The universality of the stabilizing influence by PAb 1801 was unexpected. It was also unanticipated that rescue of the temperature-sensitive phenotype would involve interactions with the N rather than the C terminus of p53. The p53 N terminus, containing the transcriptional activating region, is highly sensitive to protease cutting and thus solvent-exposed (Pavletich et al., 1993). It is also very immunodominant such that the majority of p53 monoclonal antibodies that have been isolated recognize epitopes within the N terminus. Perhaps the flexibility of this region is also responsible for its temperature sensitivity. Transient contacts with the ``floppy'' N terminus may be deleterious to the functioning of the central DNA binding domain. Such contacts would be more frequent at higher temperatures where random motion would be more recurrent. Interaction with PAb 1801 and related antibodies may reduce negative effects by reducing or eliminating these putative random contacts. Indeed, this region of the protein may well be more accessible to reagents that imitate the action of PAb 1801 type antibodies. It is also a possibility that the antibody is stabilizing conformational changes at a distance. Such effects have been observed with Drosophila heat shock factor (Zimarino et al., 1990) as well as the insulin receptor (Roth et al., 1983).

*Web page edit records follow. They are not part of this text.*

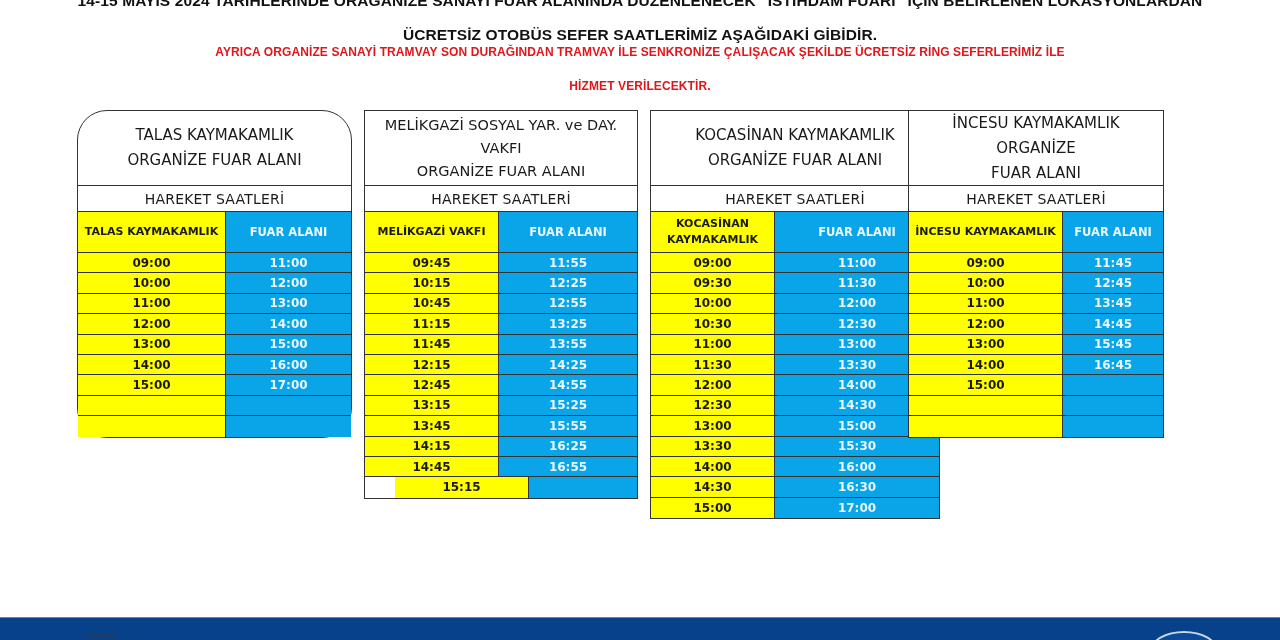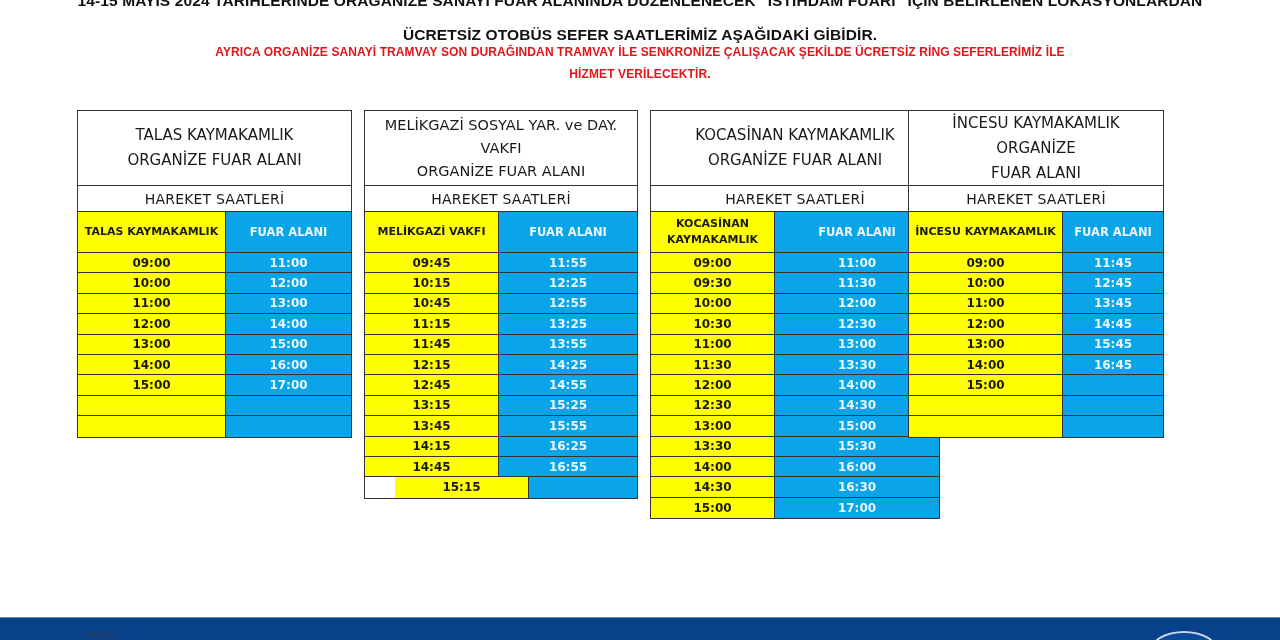--- a/index.html
+++ b/index.html
@@ -9,21 +9,21 @@
   .title-line {
     position: absolute; left: 0; width: 1280px; text-align: center;
     font-family: "Liberation Sans", sans-serif; font-weight: bold;
     white-space: nowrap;
   }
   .title-black { color: #111111; font-size: 15.5px; letter-spacing: 0.1px; }
   .title-red { color: #e0161b; font-size: 12px; letter-spacing: 0.1px; }
   #t1 { top: -8px; }
   #t2 { top: 14px; margin-top: 12px; }
   #t3 { top: 45px; }
-  #t4 { top: 67px; text-align: center; }
+  #t4 { top: 79px; text-align: center; }
 
   .sched {
     position: absolute; top: 110px;
     border: 1.5px solid #333;
     background: #fff;
     font-family: "DejaVu Sans", sans-serif;
   }
   .sched-title {
     height: 75px; border-bottom: 1.5px solid #333;
     display: flex; align-items: center; justify-content: center;
@@ -48,21 +48,21 @@
   .cell-b {
     background: #0aa5e8; color: #e9f6fd;
     display: flex; align-items: center; justify-content: center; text-align: center;
     font-weight: bold;
   }
   .col-head .cell-y { font-size: 11px; line-height: 16px; }
   .col-head .cell-b { font-size: 11.5px; }
   .data-row { height: 20.4px; }
   .data-row .cell-y, .data-row .cell-b { font-size: 12px; }
 
-  #tbl1 { left: 77px; width: 275px; }
+  #tbl1 { left: 77px; width: 275px; border-radius: 30px; }
   #tbl1 .cell-y { width: 148px; }
   #tbl1 .cell-b { flex: 1; }
 
   #tbl2 { left: 364px; width: 274px; }
   #tbl2 .cell-y { width: 134px; }
   #tbl2 .cell-b { flex: 1; }
 
   #tbl3 { left: 650px; width: 290px; }
   #tbl3 .cell-y { width: 124px; }
   #tbl3 .cell-b { flex: 1; }

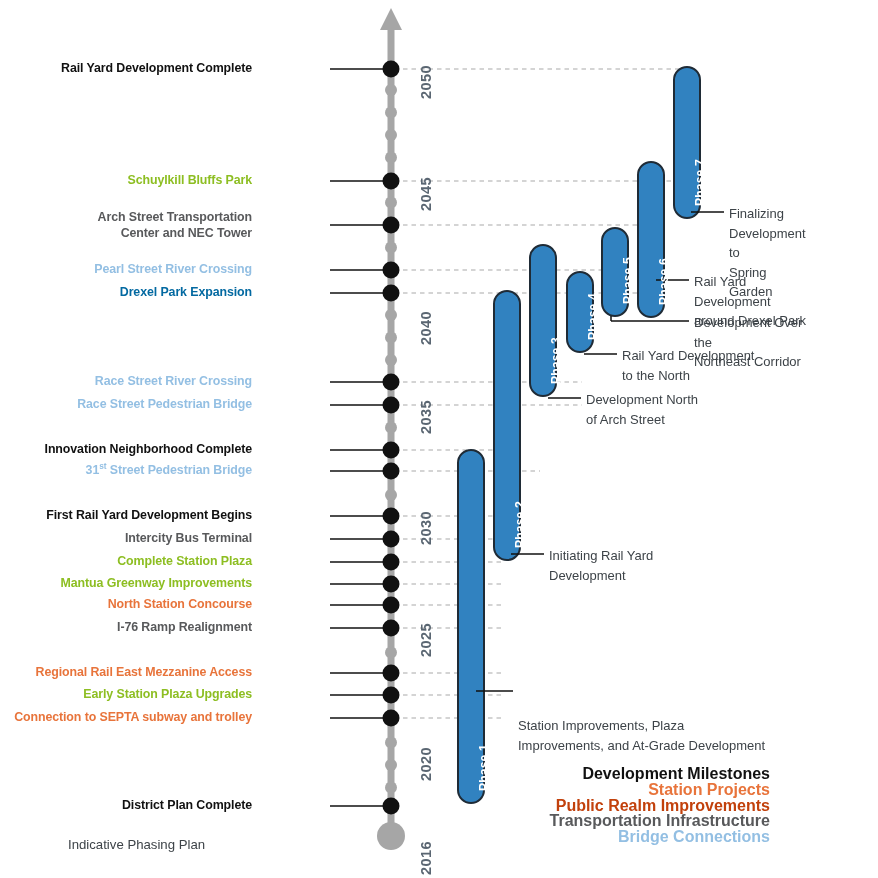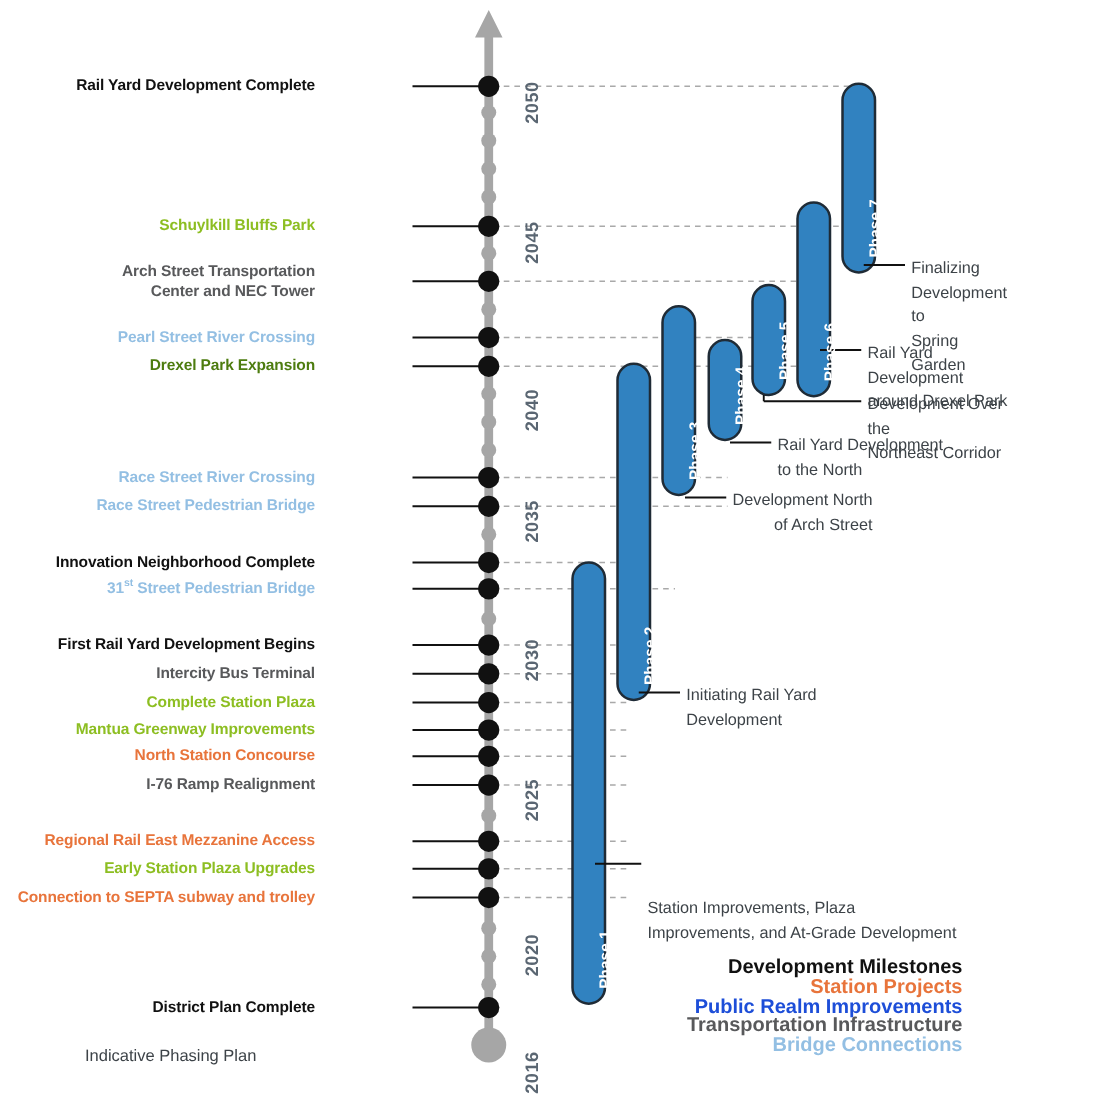--- a/index.html
+++ b/index.html
@@ -210,21 +210,21 @@
         <line x1="611" y1="316" x2="611" y2="321" stroke="#111111" stroke-width="1.5"></line>
       </g>
   </svg>
 
   <div id="labels-layer">
       <div class="mslabel" style="color: rgb(17, 17, 17); right: 560px; top: 69px;">Rail Yard Development Complete</div>
       <div class="mslabel" style="color: rgb(141, 190, 34); right: 560px; top: 181px;">Schuylkill Bluffs Park</div>
       <div class="mslabel" style="color: rgb(88, 89, 91); right: 560px; top: 225px;">Arch Street Transportation
 Center and NEC Tower</div>
       <div class="mslabel" style="color: rgb(147, 191, 227); right: 560px; top: 270px;">Pearl Street River Crossing</div>
-      <div class="mslabel" style="color: #4d7c0f; right: 560px; top: 293px; padding-left: 28px;">Drexel Park Expansion</div>
+      <div class="mslabel" style="color: #0369a1; right: 560px; top: 293px; padding-left: 28px;">Drexel Park Expansion</div>
       <div class="mslabel" style="color: rgb(147, 191, 227); right: 560px; top: 382px;">Race Street River Crossing</div>
       <div class="mslabel" style="color: rgb(147, 191, 227); right: 560px; top: 405px;">Race Street Pedestrian Bridge</div>
       <div class="mslabel" style="color: rgb(17, 17, 17); right: 560px; top: 450px; padding-left: 16px;">Innovation Neighborhood Complete</div>
       <div class="mslabel" style="color: rgb(147, 191, 227); right: 560px; top: 471px;">31<sup>st</sup> Street Pedestrian Bridge</div>
       <div class="mslabel" style="color: rgb(17, 17, 17); right: 560px; top: 516px;">First Rail Yard Development Begins</div>
       <div class="mslabel" style="color: rgb(88, 89, 91); right: 560px; top: 539px;">Intercity Bus Terminal</div>
       <div class="mslabel" style="color: rgb(141, 190, 34); right: 560px; top: 562px; text-align: center;">Complete Station Plaza</div>
       <div class="mslabel" style="color: rgb(141, 190, 34); right: 560px; top: 584px;">Mantua Greenway Improvements</div>
       <div class="mslabel" style="color: rgb(232, 116, 59); right: 560px; top: 605px;">North Station Concourse</div>
       <div class="mslabel" style="color: rgb(88, 89, 91); right: 560px; top: 628px;">I-76 Ramp Realignment</div>
@@ -255,31 +255,31 @@
   <div id="annots-layer">
       <div class="annot" style="left: 729px; top: 204px;">Finalizing
 Development to
 Spring Garden</div>
       <div class="annot" style="left: 694px; top: 272px;">Rail Yard Development
 around Drexel Park</div>
       <div class="annot" style="left: 694px; top: 313px;">Development Over the
 Northeast Corridor</div>
       <div class="annot" style="left: 622px; top: 346px;">Rail Yard Development
 to the North</div>
-      <div class="annot" style="left: 586px; top: 390px; text-align: right;">Development North
+      <div class="annot" style="left: 586px; top: 390px;">Development North
 of Arch Street</div>
       <div class="annot" style="left: 549px; top: 546px;">Initiating Rail Yard
 Development</div>
       <div class="annot" style="left: 518px; top: 683px; margin-top: 33px;">Station Improvements, Plaza
 Improvements, and At-Grade Development</div>
     </div>
 
   <div id="legend">
       <div style="color: rgb(17, 17, 17);">Development Milestones</div>
       <div style="color: rgb(232, 116, 59);">Station Projects</div>
-      <div style="color: #1d4ed8; text-align: right;">Public Realm Improvements</div>
+      <div style="color: #c2410c; text-align: right;">Public Realm Improvements</div>
       <div style="color: rgb(88, 89, 91);">Transportation Infrastructure</div>
       <div style="color: rgb(147, 191, 227);">Bridge Connections</div>
     </div>
 
   <div id="caption">Indicative Phasing Plan</div>
 
 </div>
 
 </body></html>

The p53 status of tumor cells is likely to be an important indicator of outcome of therapy (discussed in Lowe et al., 1994). There is compelling evidence that most types of cells cannot tolerate high levels of wild-type p53 and that in many cases, when levels of wild-type p53 are increased, cells die or permanently arrest. Tumor cells frequently express high levels of mutant p53. The possible role that mutant p53 plays in tumor progression is not completely understood, although in the massive p53 literature there are many examples documenting a high correlation between mutant p53 status and poor prognosis. It would seem beneficial to be able to induce tumor cells to express p53 protein with wild-type function. The fact that those tumors in which p53 is wild type such as neuroblastomas, testicular cancers, and lymphoid leukemias have the highest rate of long term survival after radiation treatment is strongly suggestive of a role for wild-type p53 in tumor cell arrest and or death. We have shown that several of the hot-spot mutant forms of p53 can bind specifically to several versions of the p53 consensus sequences, and a subset of these can activate transcription from a p53-responsive promoter at 26 °C. Furthermore, although such binding is highly sensitive to increases in temperature, loss of binding at 37 °C can be curtailed by antibodies that react with epitopes within residues 46-55. Although mutant p53 is synthesized in tumor cells at 37 °C, it is likely that molecules capable of functioning like PAb 1801 would stabilize the wild-type conformation of newly synthesized p53 polypeptides. Our hope is that therapeutic agents can be developed, mimicking the activity of these antibodies, which can restore wild-type function to mutant p53 in tumor cells.